**WHAT THE TASK REQUIRES:** Transcribe the records below exactly as they appear, omitting any pictures.

[Version difference data]
#####

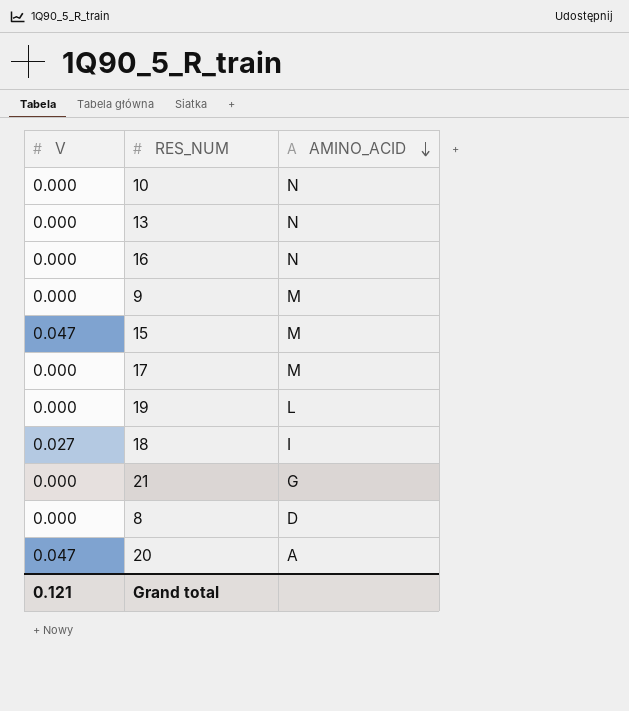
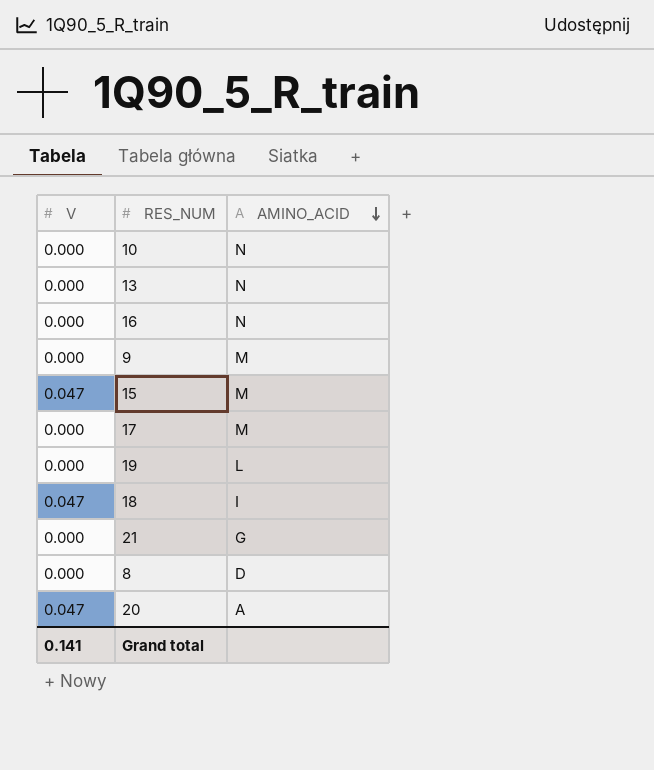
18 | V: 0.027 -> 0.047
Grand total | V: 0.121 -> 0.141

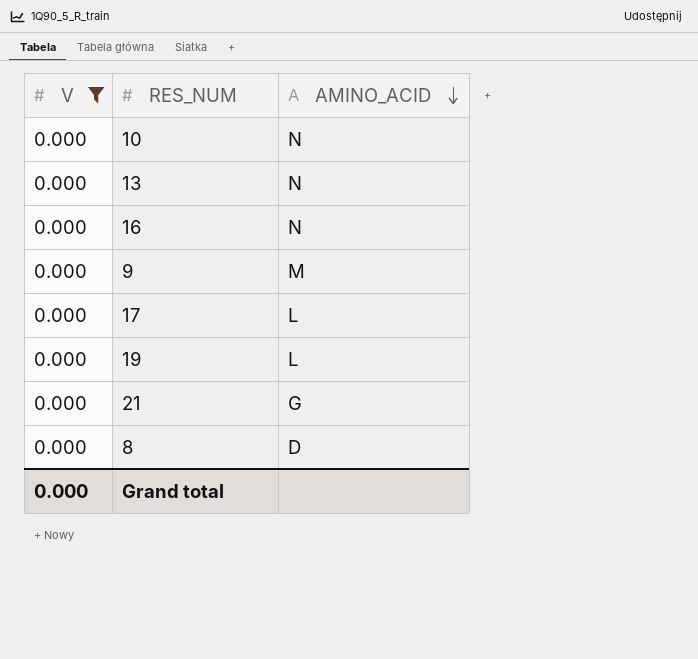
filter: none -> V = 0.000
17 | AMINO_ACID: M -> L
Grand total | V: 0.141 -> 0.000

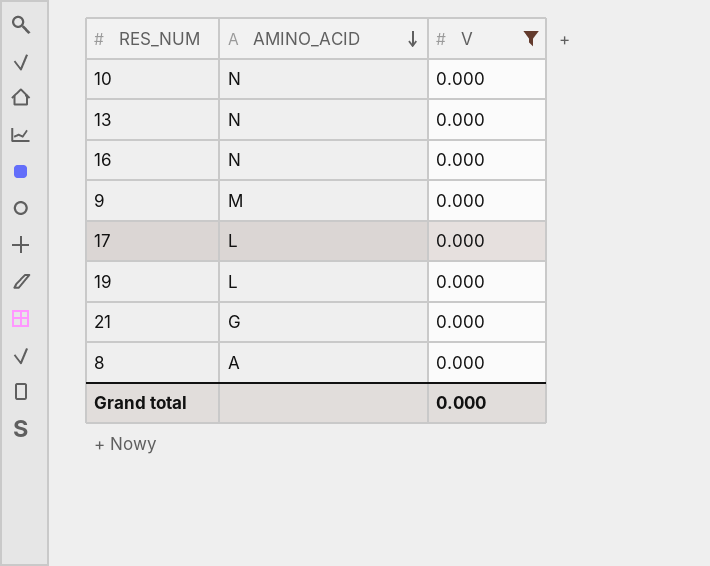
column V | position: 1 -> 3
8 | AMINO_ACID: D -> A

#####

**TASK RESULT:**
18 | V: 0.027 -> 0.047
Grand total | V: 0.121 -> 0.141

filter: none -> V = 0.000
17 | AMINO_ACID: M -> L
Grand total | V: 0.141 -> 0.000

column V | position: 1 -> 3
8 | AMINO_ACID: D -> A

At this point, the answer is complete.